(Beginning of DATA EXCERPTS)
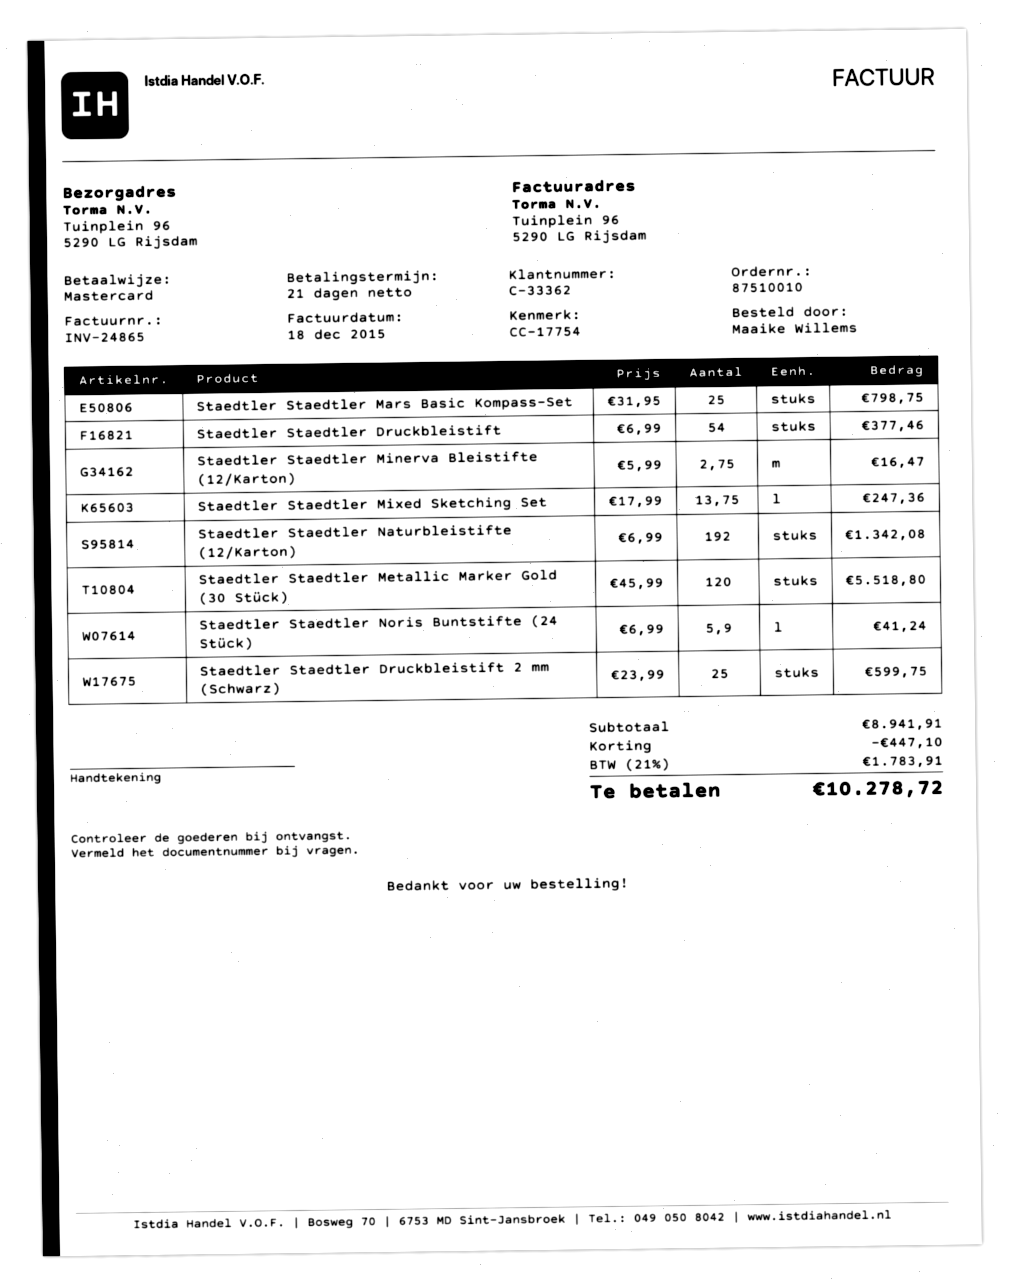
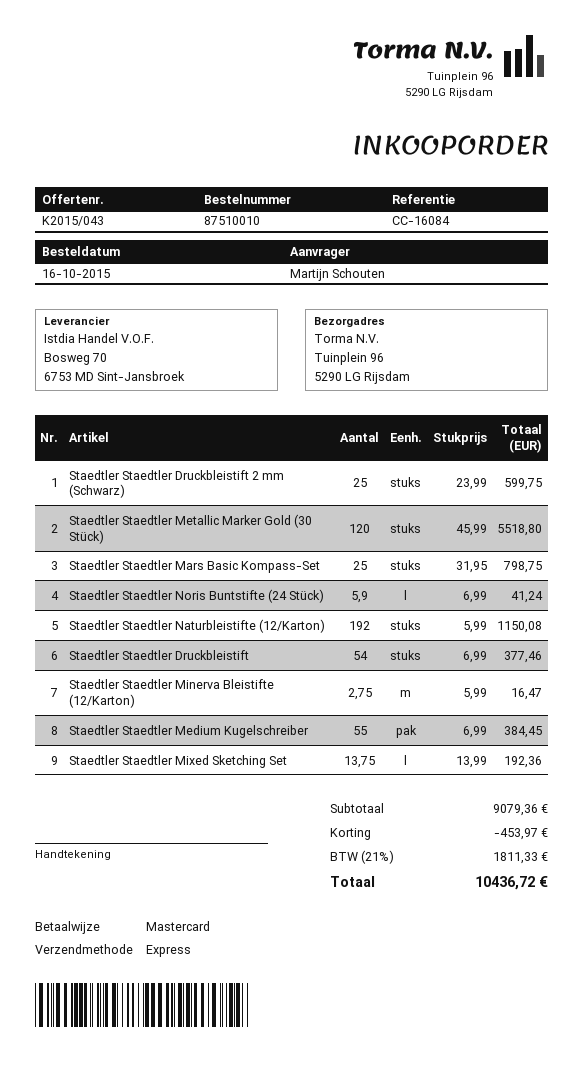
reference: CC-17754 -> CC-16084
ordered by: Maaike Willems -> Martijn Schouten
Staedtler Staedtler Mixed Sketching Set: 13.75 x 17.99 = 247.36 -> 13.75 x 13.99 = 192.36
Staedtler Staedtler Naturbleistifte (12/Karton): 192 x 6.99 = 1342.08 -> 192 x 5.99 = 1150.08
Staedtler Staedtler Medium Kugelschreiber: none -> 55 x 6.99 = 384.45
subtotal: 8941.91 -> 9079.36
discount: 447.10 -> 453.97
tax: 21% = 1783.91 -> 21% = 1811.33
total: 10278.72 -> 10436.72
(End of DATA EXCERPTS)
(Beginning of DATA EXCERPTS)
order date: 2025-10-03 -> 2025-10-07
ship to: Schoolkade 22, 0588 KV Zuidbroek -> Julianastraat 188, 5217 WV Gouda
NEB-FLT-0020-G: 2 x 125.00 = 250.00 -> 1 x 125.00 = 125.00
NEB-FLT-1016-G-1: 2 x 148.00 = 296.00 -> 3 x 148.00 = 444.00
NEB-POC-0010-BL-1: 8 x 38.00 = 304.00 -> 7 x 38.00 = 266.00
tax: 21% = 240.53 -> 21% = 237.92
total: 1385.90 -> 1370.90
(End of DATA EXCERPTS)
WHAT TO WORK ON: Look through the entries for the string "Staedtler". Every line that has it belongs in the answer.

ANSWER FOR THE TASK:
Staedtler Staedtler Mixed Sketching Set: 13.75 x 17.99 = 247.36 -> 13.75 x 13.99 = 192.36
Staedtler Staedtler Naturbleistifte (12/Karton): 192 x 6.99 = 1342.08 -> 192 x 5.99 = 1150.08
Staedtler Staedtler Medium Kugelschreiber: none -> 55 x 6.99 = 384.45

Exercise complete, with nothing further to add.